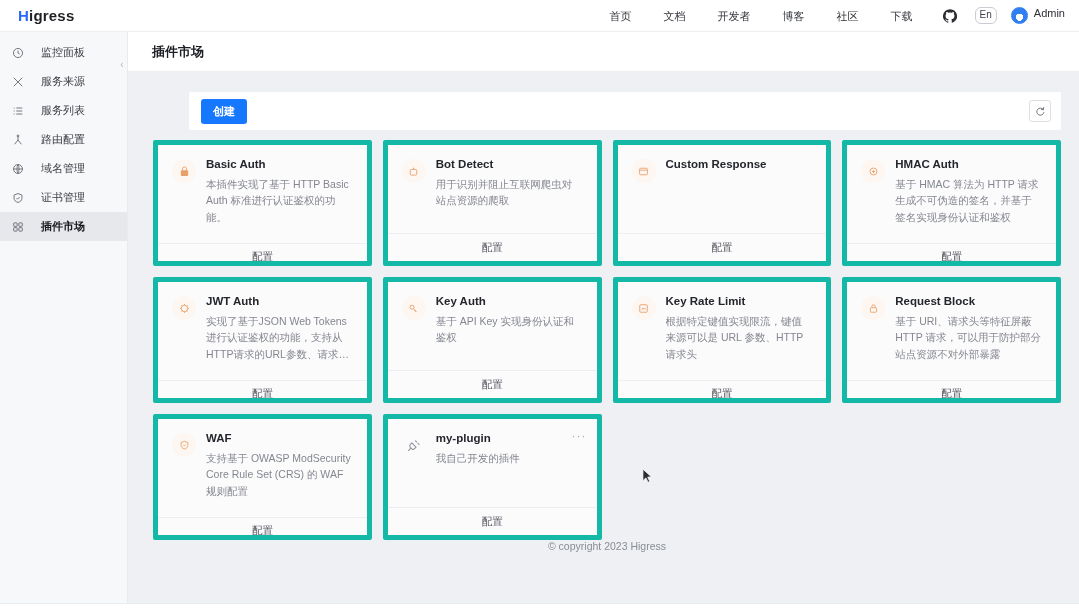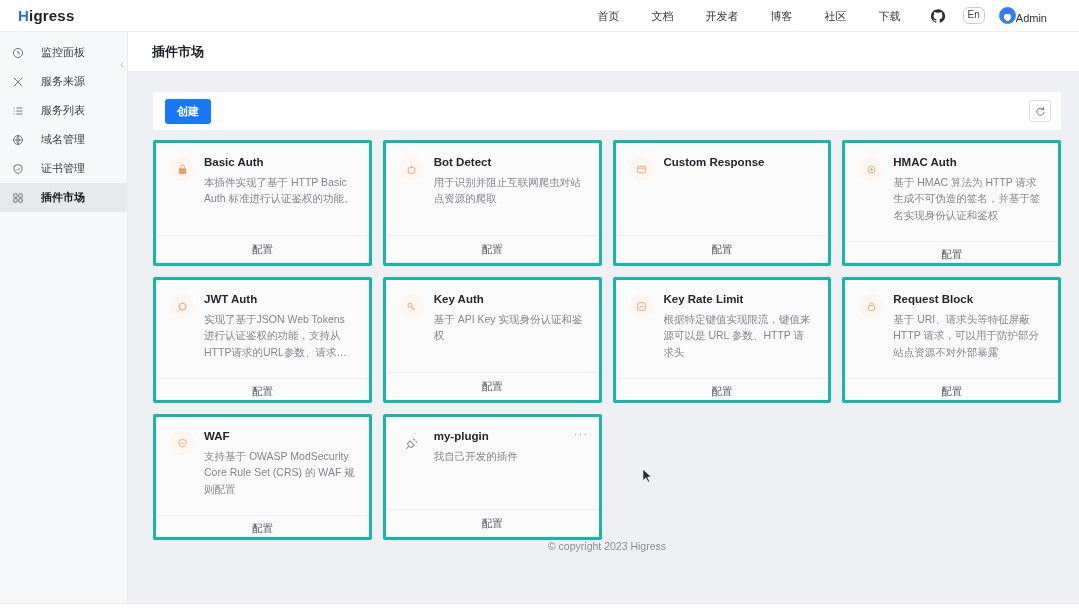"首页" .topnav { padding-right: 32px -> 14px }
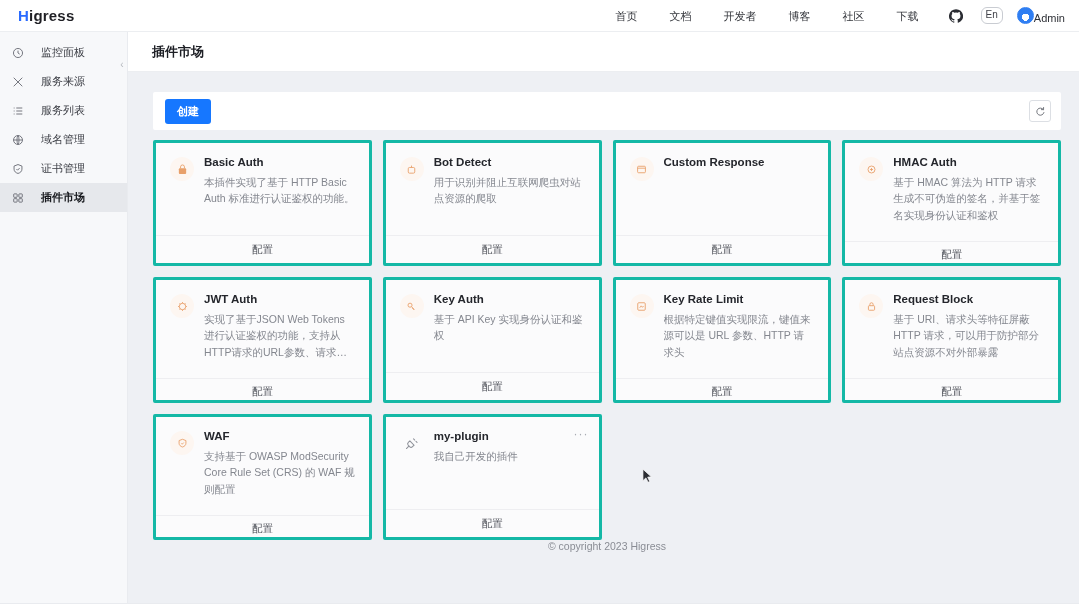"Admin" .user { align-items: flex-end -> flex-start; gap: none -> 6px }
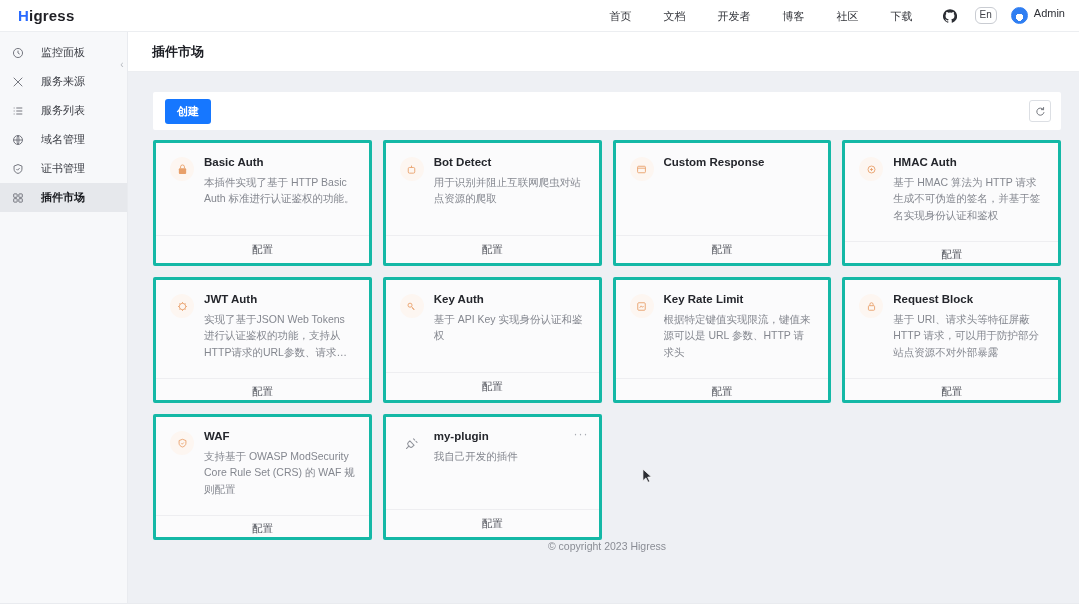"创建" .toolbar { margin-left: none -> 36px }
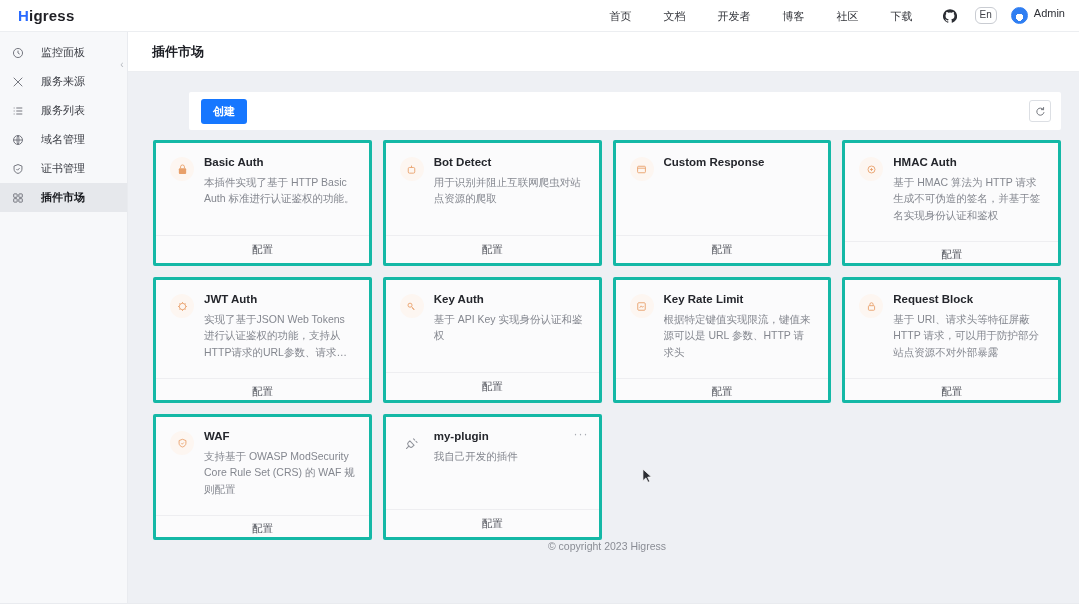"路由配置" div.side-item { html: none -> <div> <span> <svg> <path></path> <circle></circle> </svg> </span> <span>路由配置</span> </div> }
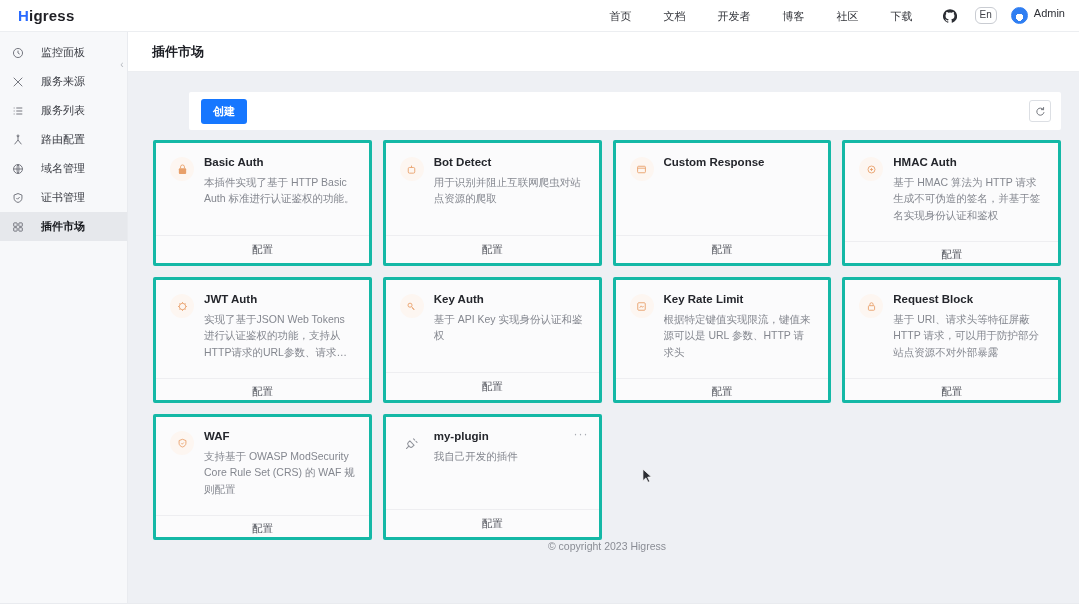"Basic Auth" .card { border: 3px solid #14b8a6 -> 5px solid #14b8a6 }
---
◆ HOW TO COMPLETE THIS TASK ◆
Repeat the lines exactly, starting with the line that contains "margin-left: none ->" and ending with the last line of the entries. Keep both of those lines but no pictures.

◆ EXERCISE ANSWER ◆
"创建" .toolbar { margin-left: none -> 36px }
"路由配置" div.side-item { html: none -> <div> <span> <svg> <path></path> <circle></circle> </svg> </span> <span>路由配置</span> </div> }
"Basic Auth" .card { border: 3px solid #14b8a6 -> 5px solid #14b8a6 }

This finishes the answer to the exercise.